Il talento di Kulusevski va aspettato e coltivato

di Riceviamo e Pubblichiamo |

Di Daniele Gandolfi

L’input di Andrea Agnelli sul ringiovanimento della rosa è dichiarato, realizzato e in continua evoluzione. Inutile soffermarsi sul pensiero del tifoso che nei giovani vede sempre il  “crack“ che ci porterà a vincere e stravincere negli anni a venire. l’analisi che ho voluto approfondire riguarda Dejan Kulusevski.

Fin dal giorno dell’annuncio dell’acquisto  di Dejan, mi è venuto quel brivido di cui sopra scrivevo .

Kulusevski è nato il 25 aprile 2000. Sottolineo l’età, perché? E’ da questo dato con cui voglio partire per approfondire di che giocatore si tratta, e perché  le critiche sinora non sono corroborate dai fatti .

La semplice analisi la vorrei impostare come raffronto tra Kulusevski e, perché no, campionissimi del passato, passando anche da giocatori affermati di oggi, e per finire con suoi coetanei dei top campionati europei. Il tipo di giocatori con cui vorrei analizzare pochissimi semplici dati fanno parte di quella categoria denominata “trequartista”, “seconda punta”, “ala” (dati TM).

Partiamo per decadi e campionissimi. Decade anni ’90, Dejan Savicevic: 2 Champions, 3 scudetti, una Coppa Intercontinentale, una Supercoppa Europea, una Supercoppa Italiana, più altri 6 trofei in ex Jugoslavia. Ha vinto il suo primo trofeo nella Stella Rossa Belgrado nell’88/89, all’età di 23 anni, da comprimario. Il suo primo trofeo da protagonista fu la vittoria in Champions nel 90/91, all’età di 25 anni

Fine anni ’90, inizio anni 2000, Rivaldo: Pallone d’oro, Campione del Mondo con il Brasile nel 2002, una Champions, 2 campionati spagnoli più altri 16 trofei sparsi per il mondo. Dal Brasile arriva al Deportivo La Coruna per affermarsi in un top campionato, all’età di 24 anni, per poi l’anno successivo trasferirsi al Barcellona, dove si consacra.

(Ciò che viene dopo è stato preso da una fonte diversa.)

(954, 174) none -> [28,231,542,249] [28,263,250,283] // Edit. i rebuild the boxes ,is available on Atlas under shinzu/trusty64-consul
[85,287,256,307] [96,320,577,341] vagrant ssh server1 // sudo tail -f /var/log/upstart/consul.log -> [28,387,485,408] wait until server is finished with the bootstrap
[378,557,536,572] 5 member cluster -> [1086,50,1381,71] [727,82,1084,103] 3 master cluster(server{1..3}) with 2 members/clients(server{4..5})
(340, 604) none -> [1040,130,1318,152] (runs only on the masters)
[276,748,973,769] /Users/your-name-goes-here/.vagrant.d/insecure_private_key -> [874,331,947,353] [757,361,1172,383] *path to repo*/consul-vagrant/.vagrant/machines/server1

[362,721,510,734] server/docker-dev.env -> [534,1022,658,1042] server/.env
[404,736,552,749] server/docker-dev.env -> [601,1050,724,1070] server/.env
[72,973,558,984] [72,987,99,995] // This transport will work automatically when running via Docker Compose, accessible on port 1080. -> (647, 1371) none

Facciamo un salto ai nostri giorni, Kevin De Bruyne, considerato il non plus ultra del prototipo di trequartista moderno. Arriva in Bundesliga, nel Werder, a 21 anni, con 10 gol e 9 assist. Poi passa al Chelsea nel 13/14, un solo assist, torna in Bundesliga, dove con la maglia del Wolfsburg, in 3 anni, realizza 20 gol e 38 assist, con exploit nel 14/15 a 23 anni. Con il passaggio al City diventa poi quel giocatore che oggi tutti ammirano.

Veniamo al nostro Dejan Kulusevski: lo scorso anno, giocando nel Parma, dove si preferiva il solo difendersi, lasciando spazi ampissimi agli attaccanti per colpire in contropiede, Kulusevski ha raccolto 36 presenze in campionato e 3 in Coppa Italia, 2963 minuti giocati, con 10 gol 9 assist. Un gol ogni 293 minuti .

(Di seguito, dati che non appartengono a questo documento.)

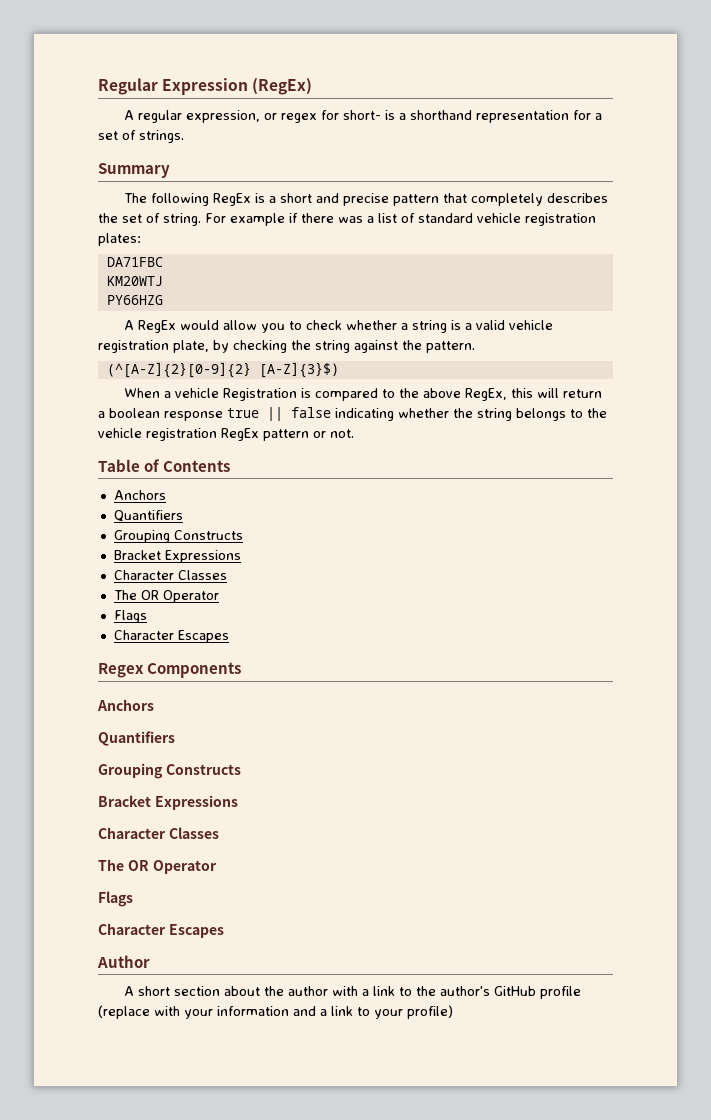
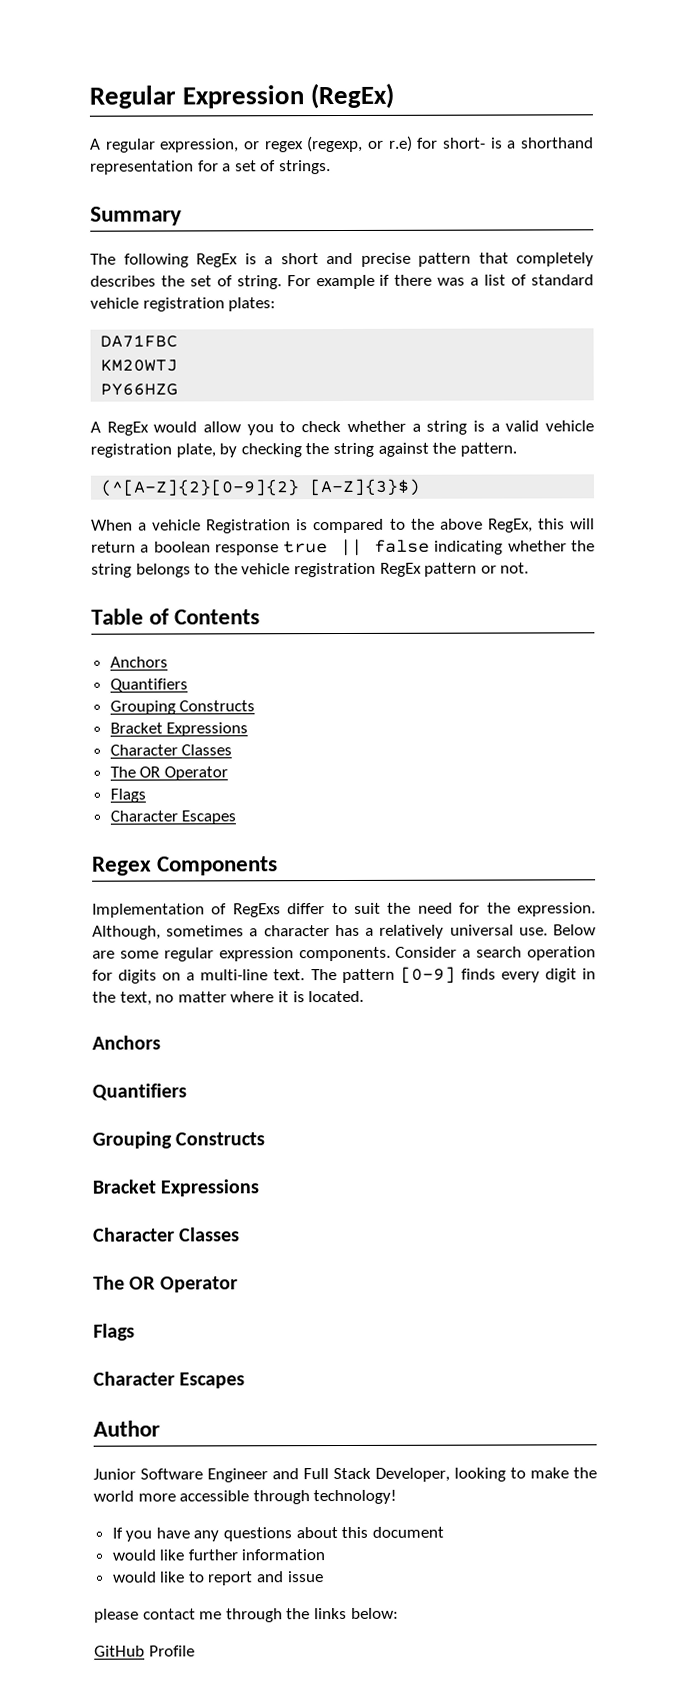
(318, 118) none -> [306,135,413,153] (regexp, or r.e)
(242, 670) none -> [92,902,596,918] [92,924,596,940] [92,946,596,962] [92,966,596,984] [92,990,365,1006] // Implementation of RegExs differ to suit the need for the expression. Although, sometimes a character has a relatively universal use. Below are some regular expression components. Consider a search operation for digits on a multi-line text. The pattern [0–9] finds every digit in the text, no matter where it is located.
[124,986,582,999] [98,1005,453,1019] A short section about the author with a link to the author's GitHub profile (replace with your information and a link to your profile) -> [93,1467,597,1483] [93,1489,398,1505] [111,1526,444,1542] [111,1549,326,1561] [112,1571,324,1586] [94,1607,399,1623] [94,1645,195,1657] Junior Software Engineer and Full Stack Developer, looking to make the world more accessible through technology! // If you have any questions about this document // would like further information // would like to report and issue // please contact me through the links below: // GitHub Profile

Finora, a metà anno  con la Juventus, che ha pochi spazi davanti per la disposizione di dominio del gioco che vuole mister Pirlo, Kulusevski ha 24 presenze totali, 1305 minuti giocati, 5 gol e 4 assist. Un gol ogni 261 minuti.

Piccolo excursus di paragone con i suoi coetanei: considerando i 5 top campionati, oggi Kulusevski , Jadon Sancho e Foden  sono gli unici centrocampisti del 2000 ad aver segnato almeno 15 gol nelle ultime 2 stagioni (dati Opta).

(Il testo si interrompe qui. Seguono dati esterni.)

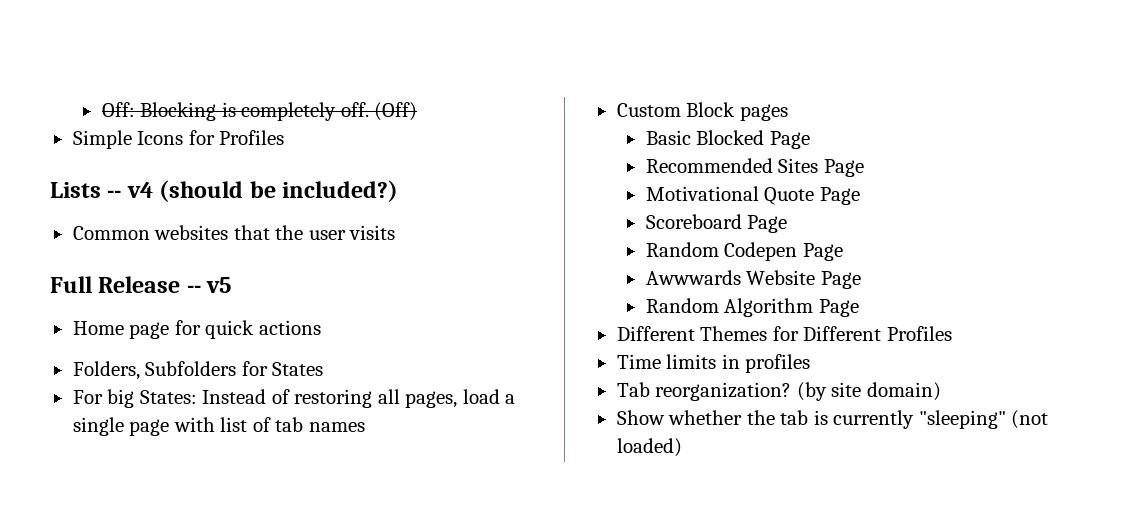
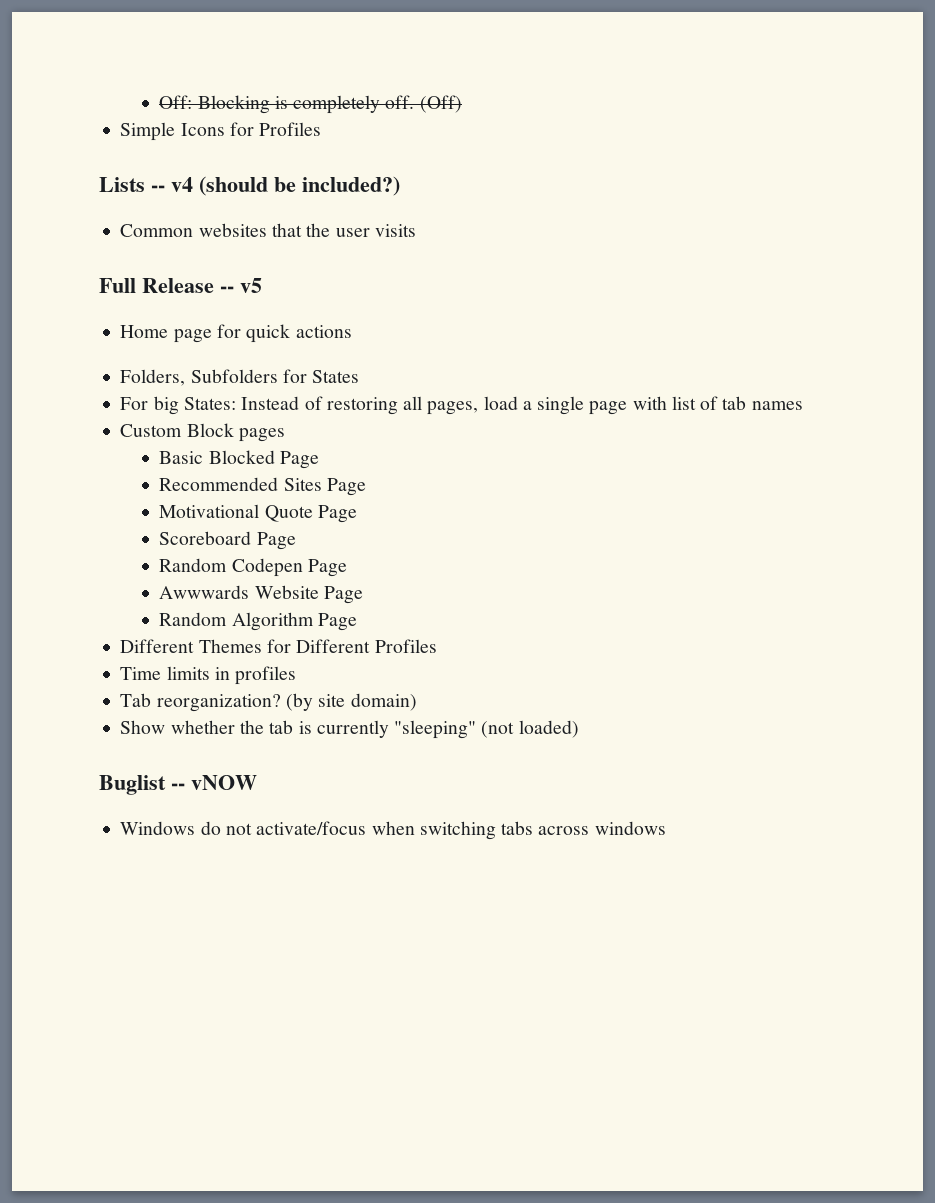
(682, 447) none -> [99,775,257,795] [120,821,666,840] // Buglist -- vNOW // Windows do not activate/focus when switching tabs across windows

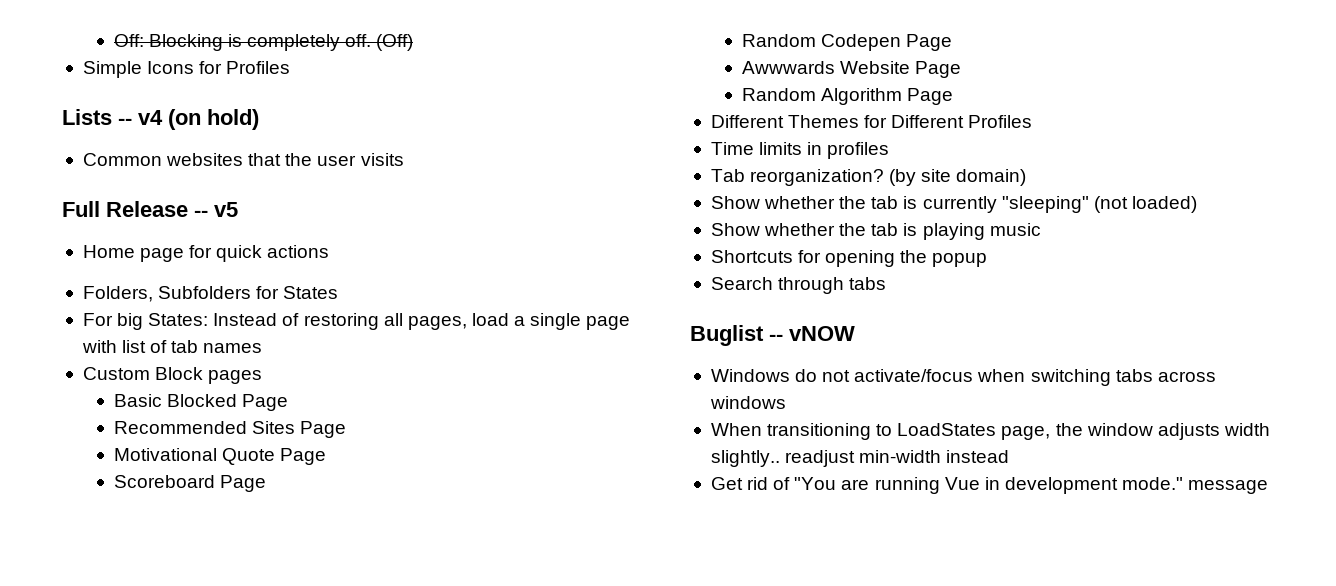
[199,176,400,196] (should be included?) -> [168,109,259,130] (on hold)
(579, 729) none -> [710,223,1041,240] [710,250,988,267] [710,277,887,294] // Show whether the tab is playing music // Shortcuts for opening the popup // Search through tabs
(666, 828) none -> [710,423,1270,440] [710,450,1010,467] [710,477,1269,494] // When transitioning to LoadStates page, the window adjusts width slightly.. readjust min-width instead // Get rid of "You are running Vue in development mode." message

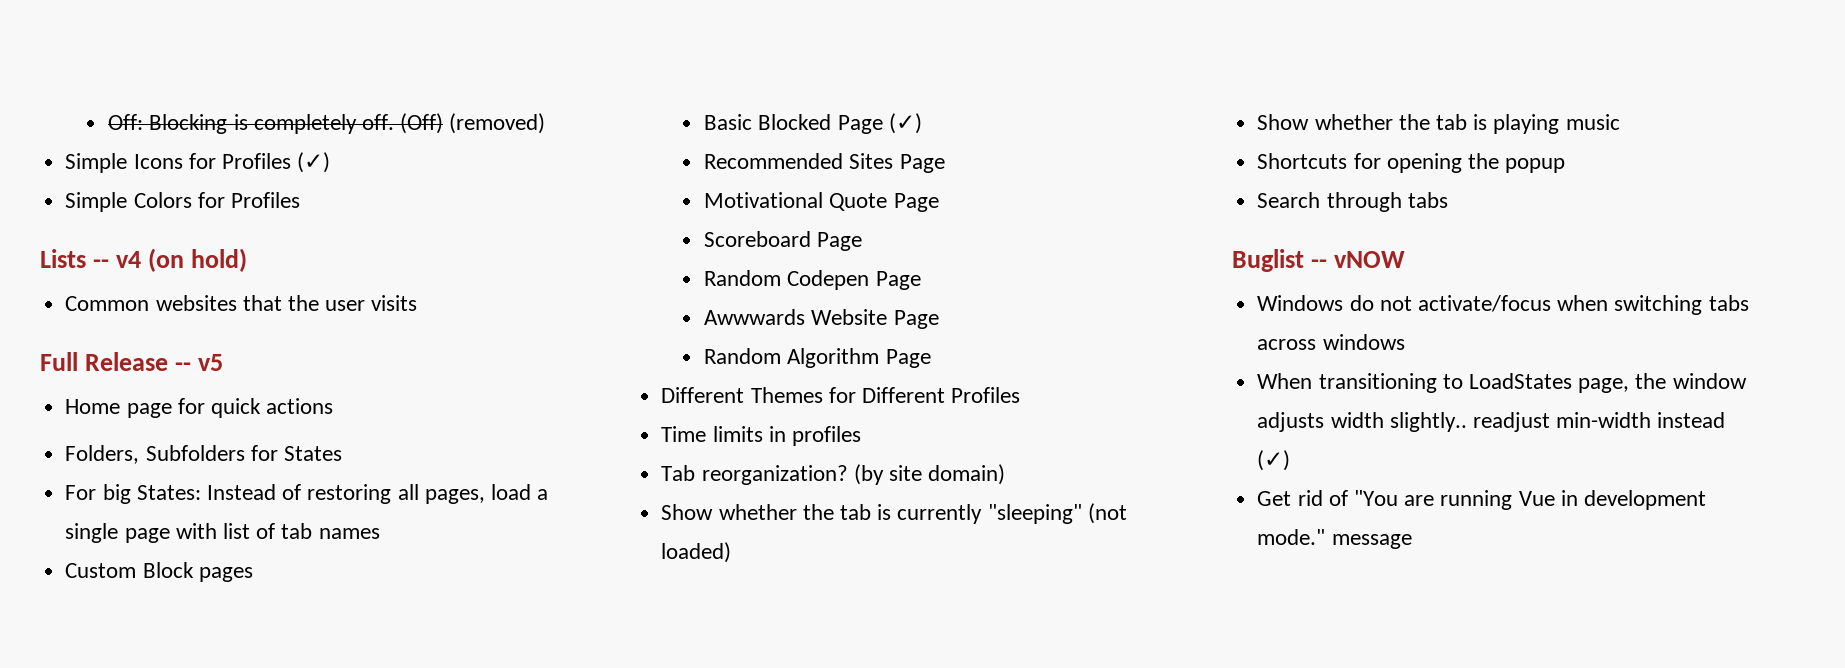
(414, 42) none -> [449,113,546,134] (removed)
(291, 67) none -> [297,152,331,173] [65,192,300,212] (✓) // Simple Colors for Profiles
(288, 402) none -> [888,113,922,134] (✓)
(1010, 456) none -> [1257,450,1291,471] (✓)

Questi semplici numeri ci fanno capire che il “tutto e subito” non è possibile. Alcune critiche affermano che abbia pochi gol (i numeri smentiscono sinora), altre dal lato tecnico, si soffermano sugli sbagli nella scelta della giocata (qui metto il mio parere e dico che gli errori sono per la maggior parte commessi perché alla ricerca della giocata sopraffina, di classe), altre ancora sul lato fisico, riguardo a una non corretta postura nella difesa della palla (se volevate un mediano di rottura, Dejan non fa al caso vostro). Certo tutte queste caratteristiche sono essenziali e si devono migliorare con il lavoro, e qui mi fido del nostro staff e l’esperienza che si accumula nell’allenarsi e giocare al fianco dei grandi campioni. Infine, ma non per ultimo la maturità intellettuale del passaggio da ragazzo a uomo.

Insomma, abbiamo un diamante grezzo che va lavorato, e poi messo al dito di una Vecchia Signora.